Below are some entries. Count how many of their lines include "Liberation", then give that number only.

Source data:
——

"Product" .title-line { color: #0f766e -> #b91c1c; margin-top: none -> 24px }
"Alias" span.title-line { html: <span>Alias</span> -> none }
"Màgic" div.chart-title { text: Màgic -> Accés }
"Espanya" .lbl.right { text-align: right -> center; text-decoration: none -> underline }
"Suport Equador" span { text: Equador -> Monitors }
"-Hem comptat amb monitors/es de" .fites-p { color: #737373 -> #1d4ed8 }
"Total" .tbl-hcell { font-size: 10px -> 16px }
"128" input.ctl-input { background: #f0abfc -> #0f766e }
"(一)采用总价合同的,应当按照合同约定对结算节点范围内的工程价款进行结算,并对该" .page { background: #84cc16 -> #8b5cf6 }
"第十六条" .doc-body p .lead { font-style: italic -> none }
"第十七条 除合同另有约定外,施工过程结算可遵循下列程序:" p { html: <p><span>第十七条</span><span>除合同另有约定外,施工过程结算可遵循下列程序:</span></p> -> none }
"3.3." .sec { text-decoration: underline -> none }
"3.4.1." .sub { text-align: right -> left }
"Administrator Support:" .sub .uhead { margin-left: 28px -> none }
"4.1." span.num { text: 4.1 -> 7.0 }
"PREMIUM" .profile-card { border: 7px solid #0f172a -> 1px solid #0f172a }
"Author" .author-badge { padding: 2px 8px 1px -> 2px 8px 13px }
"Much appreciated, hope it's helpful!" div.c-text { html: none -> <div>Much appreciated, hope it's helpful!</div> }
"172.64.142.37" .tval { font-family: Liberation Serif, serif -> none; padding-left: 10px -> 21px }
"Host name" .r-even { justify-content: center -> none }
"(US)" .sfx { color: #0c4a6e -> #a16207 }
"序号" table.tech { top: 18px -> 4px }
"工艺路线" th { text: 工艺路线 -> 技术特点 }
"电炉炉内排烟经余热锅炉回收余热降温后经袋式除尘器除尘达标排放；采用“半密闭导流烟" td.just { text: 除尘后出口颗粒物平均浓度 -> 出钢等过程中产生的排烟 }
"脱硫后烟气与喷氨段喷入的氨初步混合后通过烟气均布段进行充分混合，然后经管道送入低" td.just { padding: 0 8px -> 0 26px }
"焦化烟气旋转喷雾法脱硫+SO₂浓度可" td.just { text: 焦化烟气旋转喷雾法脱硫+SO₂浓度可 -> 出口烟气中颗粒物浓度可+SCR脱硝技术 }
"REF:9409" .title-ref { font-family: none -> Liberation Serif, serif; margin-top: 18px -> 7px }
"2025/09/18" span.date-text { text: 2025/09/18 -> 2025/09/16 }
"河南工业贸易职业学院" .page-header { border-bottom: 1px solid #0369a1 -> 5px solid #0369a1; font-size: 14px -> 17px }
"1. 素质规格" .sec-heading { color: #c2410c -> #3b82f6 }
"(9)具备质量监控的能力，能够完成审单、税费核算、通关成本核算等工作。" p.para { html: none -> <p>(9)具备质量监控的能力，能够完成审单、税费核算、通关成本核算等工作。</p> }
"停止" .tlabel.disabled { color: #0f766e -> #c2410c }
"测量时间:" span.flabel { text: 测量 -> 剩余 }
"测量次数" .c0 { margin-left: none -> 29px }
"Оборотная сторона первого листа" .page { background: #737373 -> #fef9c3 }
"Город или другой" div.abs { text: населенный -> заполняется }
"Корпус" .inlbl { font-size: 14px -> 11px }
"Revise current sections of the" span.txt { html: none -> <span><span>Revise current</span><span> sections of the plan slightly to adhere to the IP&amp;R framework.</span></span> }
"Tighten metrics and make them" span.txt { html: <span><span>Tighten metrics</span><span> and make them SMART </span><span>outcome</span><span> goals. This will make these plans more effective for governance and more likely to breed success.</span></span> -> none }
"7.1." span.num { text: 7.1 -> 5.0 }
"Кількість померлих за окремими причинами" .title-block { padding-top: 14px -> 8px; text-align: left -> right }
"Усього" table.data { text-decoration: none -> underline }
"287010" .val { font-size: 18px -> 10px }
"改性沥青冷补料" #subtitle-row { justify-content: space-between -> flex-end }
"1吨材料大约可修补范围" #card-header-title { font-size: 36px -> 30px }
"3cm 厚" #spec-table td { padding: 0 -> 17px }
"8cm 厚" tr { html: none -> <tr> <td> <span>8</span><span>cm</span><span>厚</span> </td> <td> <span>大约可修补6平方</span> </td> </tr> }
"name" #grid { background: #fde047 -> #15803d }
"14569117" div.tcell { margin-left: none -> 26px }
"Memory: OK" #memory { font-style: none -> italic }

——

Your solution: 2